Pros and Cons of Church Marketing

Pros and Cons of Church Marketing
Philip Kennson

 

Child care available. Family friendly. Convenient parking. Well-staffed classrooms. Air conditioning. Contemporary service. Excellent preaching. What do all of these phrases have in common? They’re all encouraging people to attend our churches. In one way or another, we’re marketing what we have to offer. How far should you go to market your church? And what are the consequences or rewards of marketing your church? Take the time to consider both sides of the issue and what works best for your church.

The reason I advise churches to use caution in adopting marketing principles and practices is that, as a tool, marketing encourages us to think of the church in a certain way. Anyone who has held a hammer and who knows the pleasure of using it understands the point: With a hammer in your hand, the whole world quickly divides itself into the strikeable and the unstrikeable. In a similar way, with the tools of church marketing in one’s hand, one quickly begins seeing the church in terms of what is marketable and what is not. Like any tool, marketing has the potential to transform the church into something less than what God called it to be.

To see how this might happen, we need to know a little about marketing principles and practices. Marketing involves the management of self-interested exchanges. I agree to make available to you what you need as long as you agree to make available to me what I need. While this seems to work efficiently in some spheres of life (I exchange the $3.79 my grocer wants for the box of cereal I desire), we should pause to ask ourselves whether we want to transform the church into another venue for self-interested exchanges.

If we do, then inevitably we will be compelled to seek ways of packaging our products—salvation, religious experiences, or whatever we determine the product to be so that consumers will want what we have to offer in exchange for whatever we expect from them—loyalty, attendance, financial support, and so forth. But the gospel of Jesus Christ cannot easily be repackaged into the what’s-in-it-for-me mentality without doing serious harm to Christ’s claim on our lives. How, for example, do we simultaneously appeal to people’s self-interest while calling them to follow a Jesus who demands that they die to self? One possible side effect is that the church that adopts a marketing orientation may find it increasingly difficult to present those dimensions of the Christian life that are not marketable.
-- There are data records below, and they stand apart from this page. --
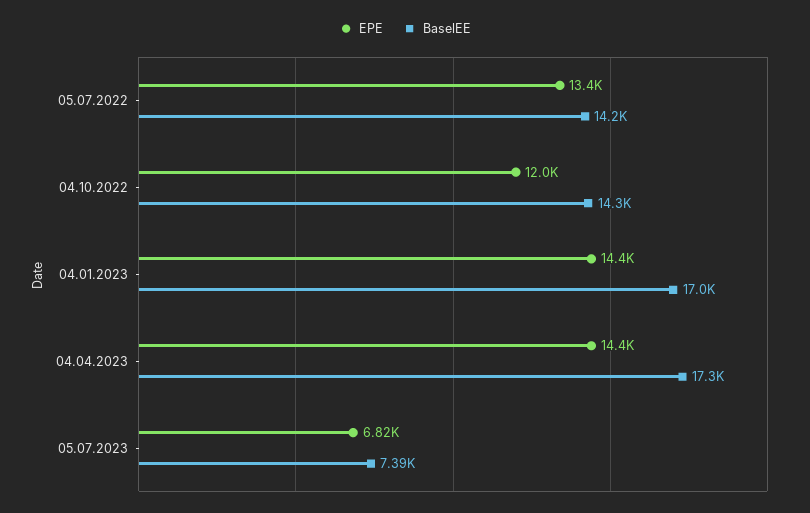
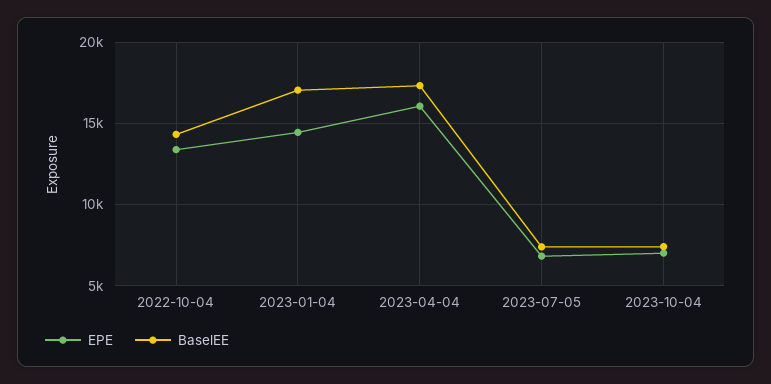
EPE, 05.07.2022: 13400 -> none
BaselEE, 05.07.2022: 14200 -> none
EPE, 04.10.2022: 12000 -> 13500
EPE, 04.04.2023: 14400 -> 16000
EPE, 2023-10-04: none -> 7000
BaselEE, 2023-10-04: none -> 7500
The central role of self-interested exchanges in the marketing approach raises the possibility of another detrimental side effect. For good or ill, much of our contemporary lives are shaped by self-interested exchanges. Would it be a good thing, for example, for us to consider all of our interpersonal relationships as self-interested exchanges and to act accordingly? People increasingly view marriage as a self-interested exchange, as a kind of contract. If that contract is violated by one or both parties, then they can consider themselves free to terminate the relationship. Is this what Christians believe themselves to be doing when they marry? If not, should we be any more willing to have our relationship with God structured around the practice of self-interested exchanges? What happens to the notion of grace, to the idea of God’s gift in Christ, when our relationship with God revolves around self-interested exchanges?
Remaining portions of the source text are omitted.